_Assignment_:
The answer should hold only the lines from the one containing "color: #ec4899 ->" through the one containing "font-size: 10px ->" in the entries below, copied exactly, without pictures.

-- Data follows --

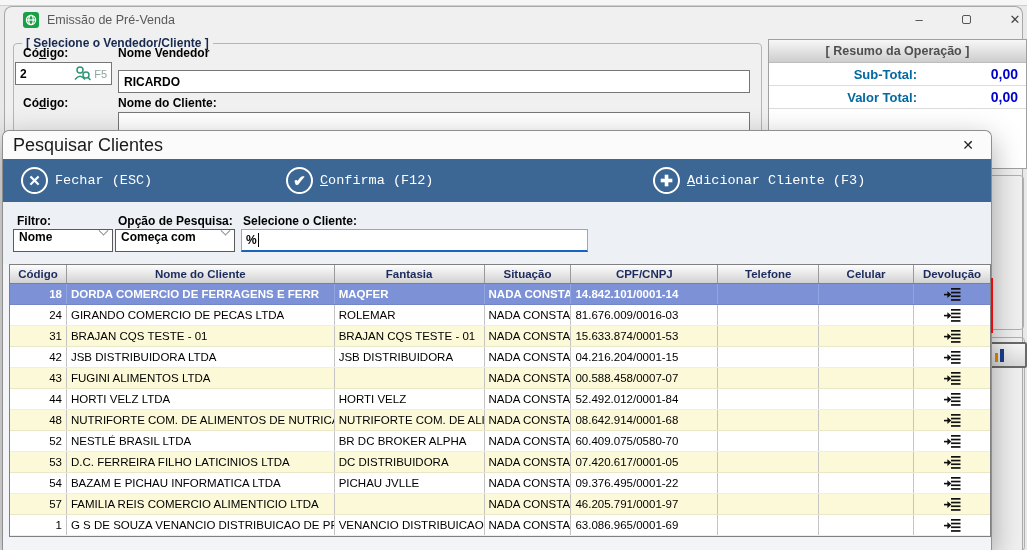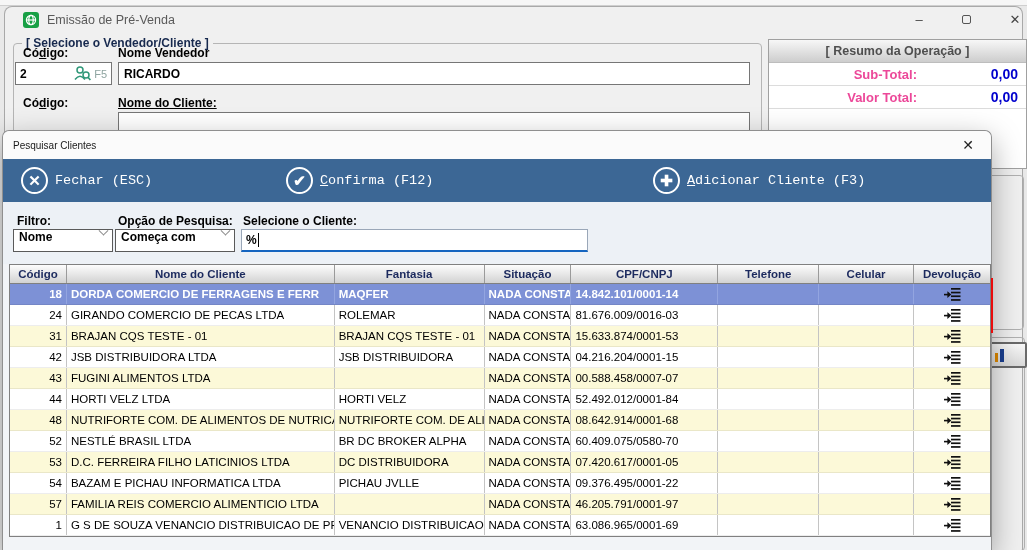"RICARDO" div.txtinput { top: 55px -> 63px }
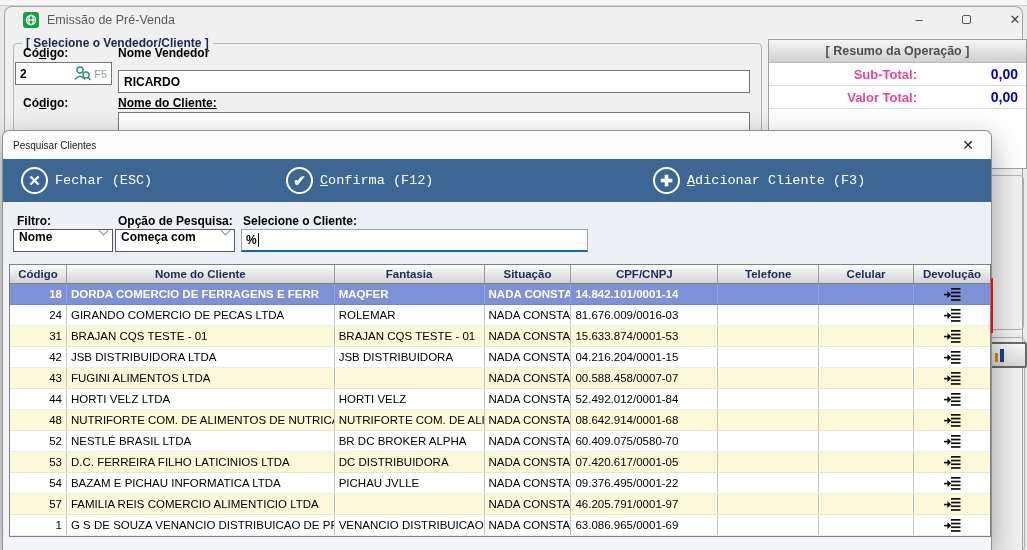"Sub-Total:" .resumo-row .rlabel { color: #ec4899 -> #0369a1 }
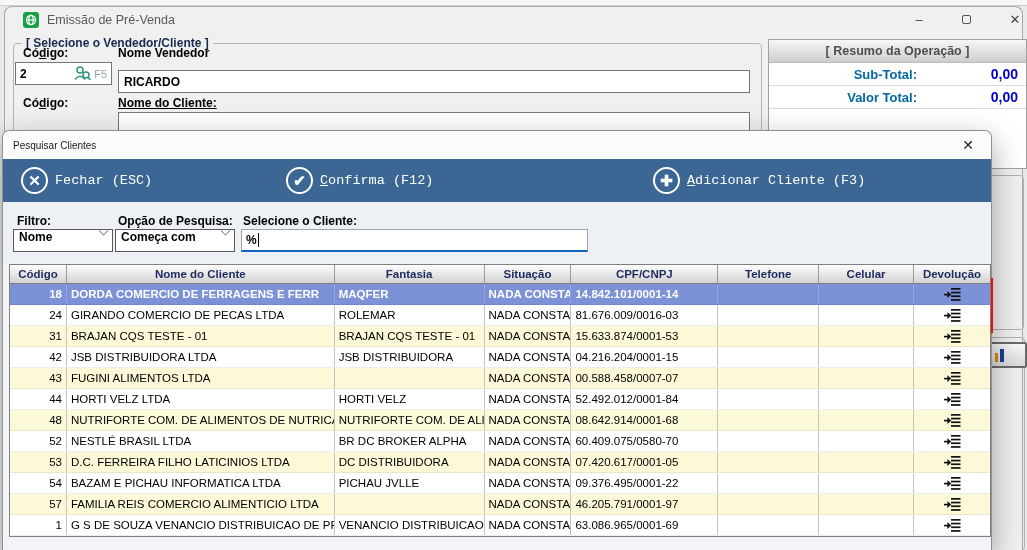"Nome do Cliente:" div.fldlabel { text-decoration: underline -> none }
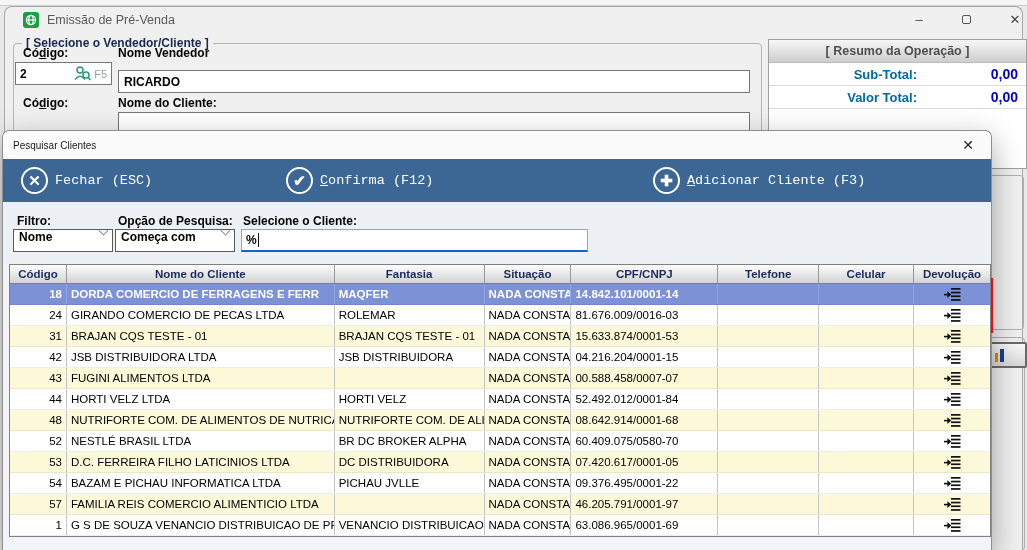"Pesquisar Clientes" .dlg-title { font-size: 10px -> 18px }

-- Data concluded --
-- Data follows --

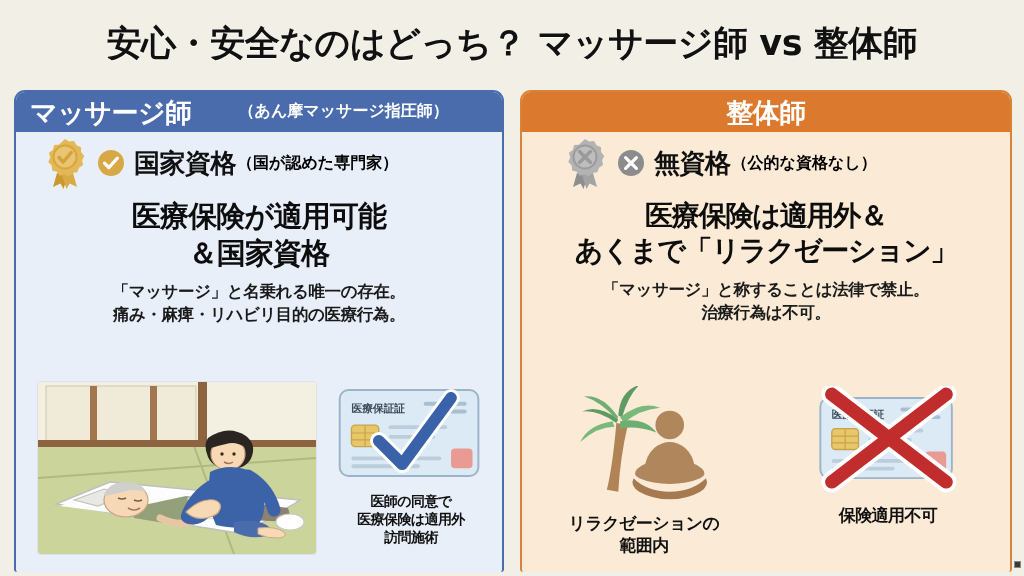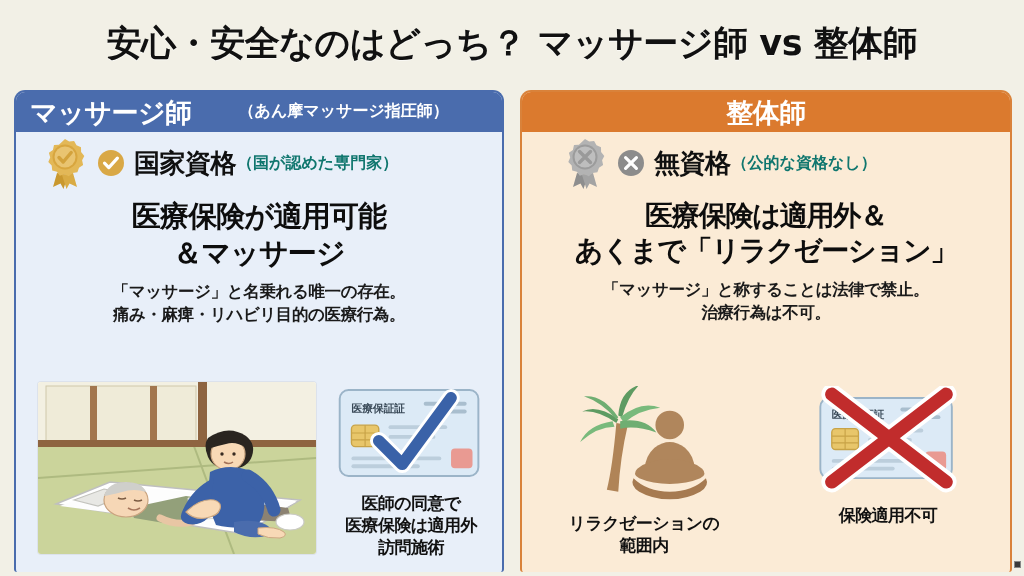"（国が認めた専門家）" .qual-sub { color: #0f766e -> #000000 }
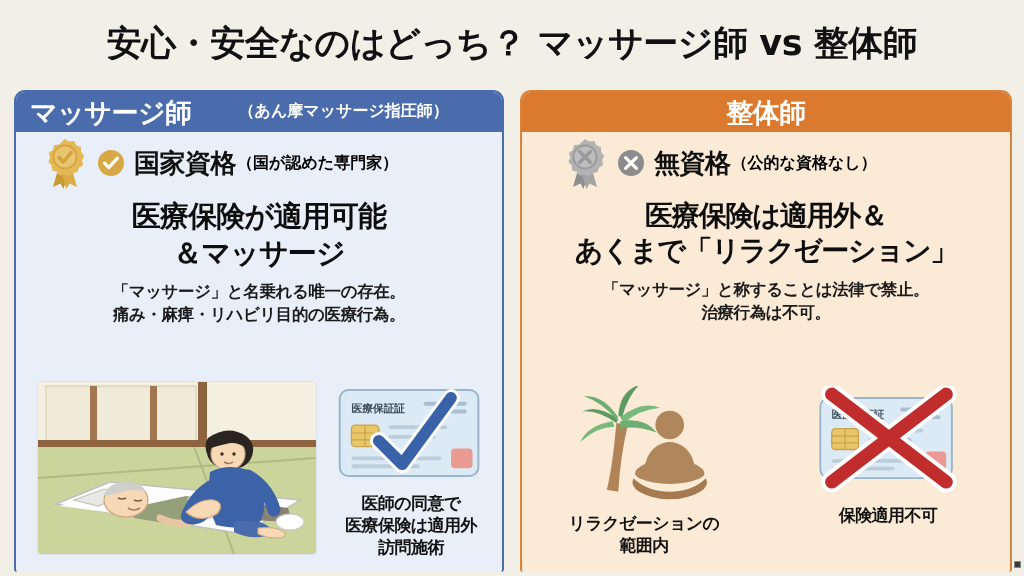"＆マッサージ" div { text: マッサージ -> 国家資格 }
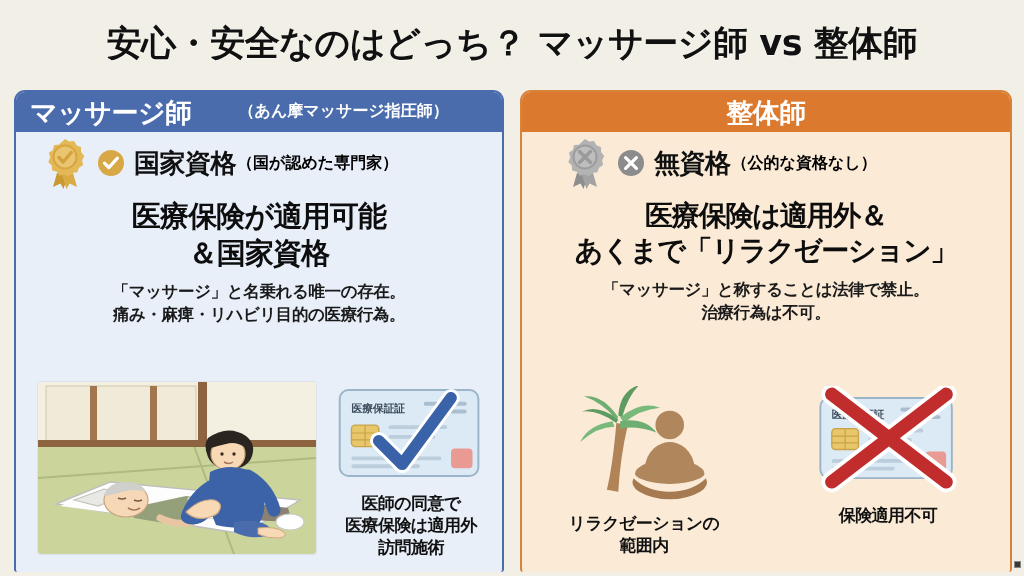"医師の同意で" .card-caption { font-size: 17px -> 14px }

-- Data concluded --

_Response below_:
"Sub-Total:" .resumo-row .rlabel { color: #ec4899 -> #0369a1 }
"Nome do Cliente:" div.fldlabel { text-decoration: underline -> none }
"Pesquisar Clientes" .dlg-title { font-size: 10px -> 18px }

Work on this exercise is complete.